Possible Dreams operates as an importer, designer, warehouser and distributor of
collectible Christmas figurines and ornaments and, to a lesser extent, religious
statutes. On June 27, 1997, the Company's subsidiary, Pumpkin Masters Holdings,
Inc., through its subsidiary, Pumpkin Ltd. ("Pumpkin"), both Delaware
corporations, acquired substantially all of the assets and assumed certain
liabilities of Pumpkin Ltd. d/b/a Pumpkin Masters, Inc., a Colorado corporation.

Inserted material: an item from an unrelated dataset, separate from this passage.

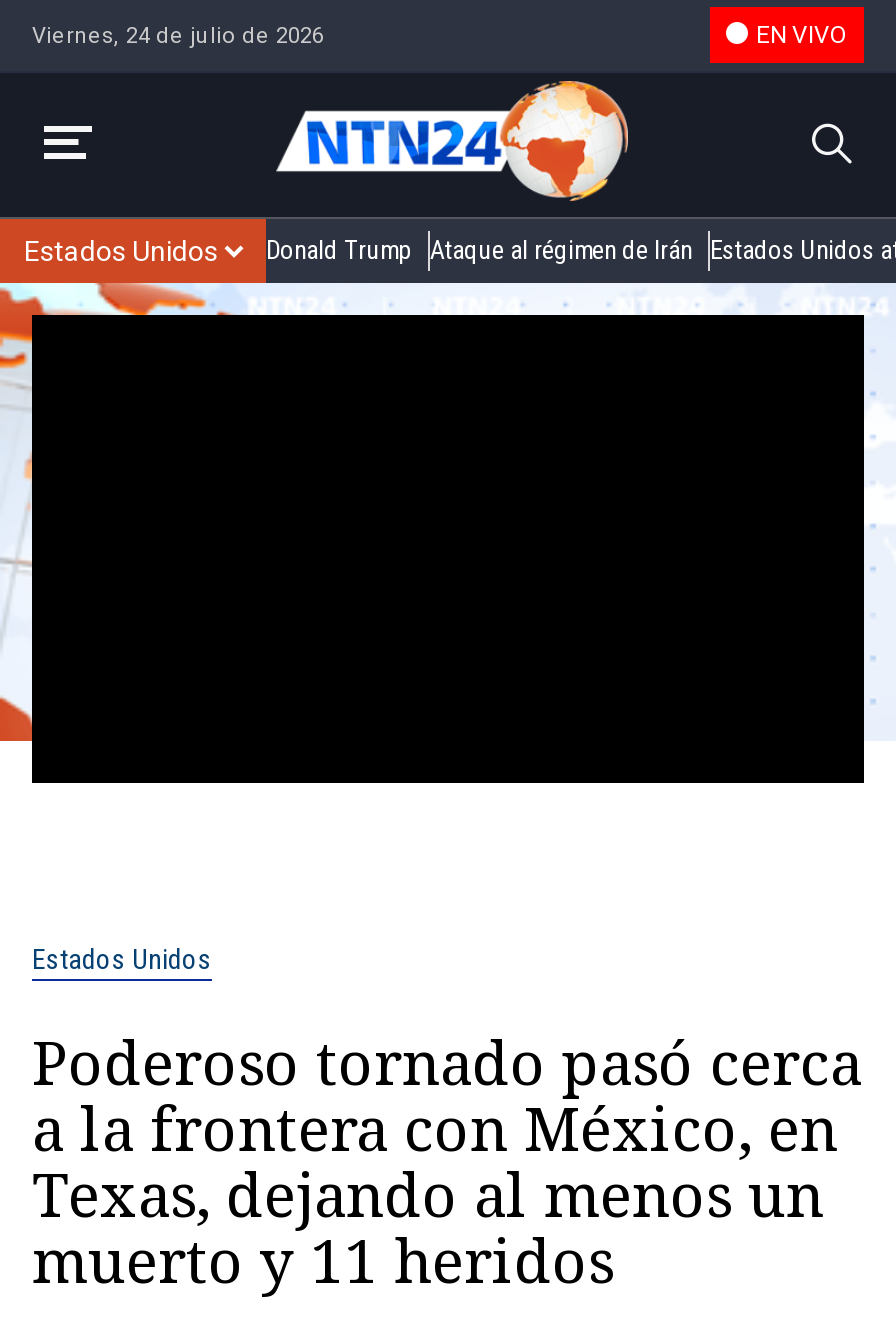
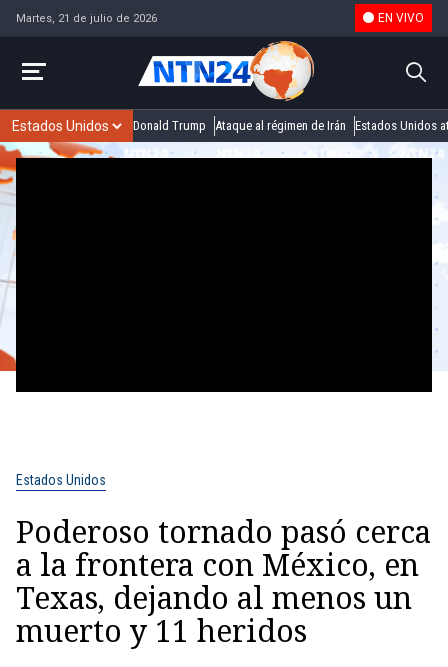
[32,22,324,48] Viernes, 24 de julio de 2026 -> [16,12,157,24] Martes, 21 de julio de 2026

Pumpkin is engaged in the business of manufacturing and distributing pumpkin and
watermelon carving kits and related accessories. All significant inter-company
balances and transactions have been eliminated in consolidation. The condensed
consolidated financial statements included herein have been prepared by Security
Capital, in accordance with the rules and regulations of the Securities and
Exchange Commission, without audit.
Security Capital's accounting and financial reporting policies conform with
generally accepted accounting principles and include adjustments in interim
periods, consisting only of normal recurring items, considered necessary for a
fair presentation of the financial statements. Certain information and footnote
disclosures normally included in financial statements prepared in accordance
with generally accepted accounting principles have been condensed or omitted
pursuant to such rules and regulations, although Security Capital believes that
the accompanying disclosures are adequate to make the information presented not
misleading. Prior period financial statements are presented for comparative
purposes. It is suggested that these condensed consolidated financial statements
be read in conjunction with the consolidated financial statements and the notes
thereto included in the latest Annual Report of Security Capital on Form 10-K.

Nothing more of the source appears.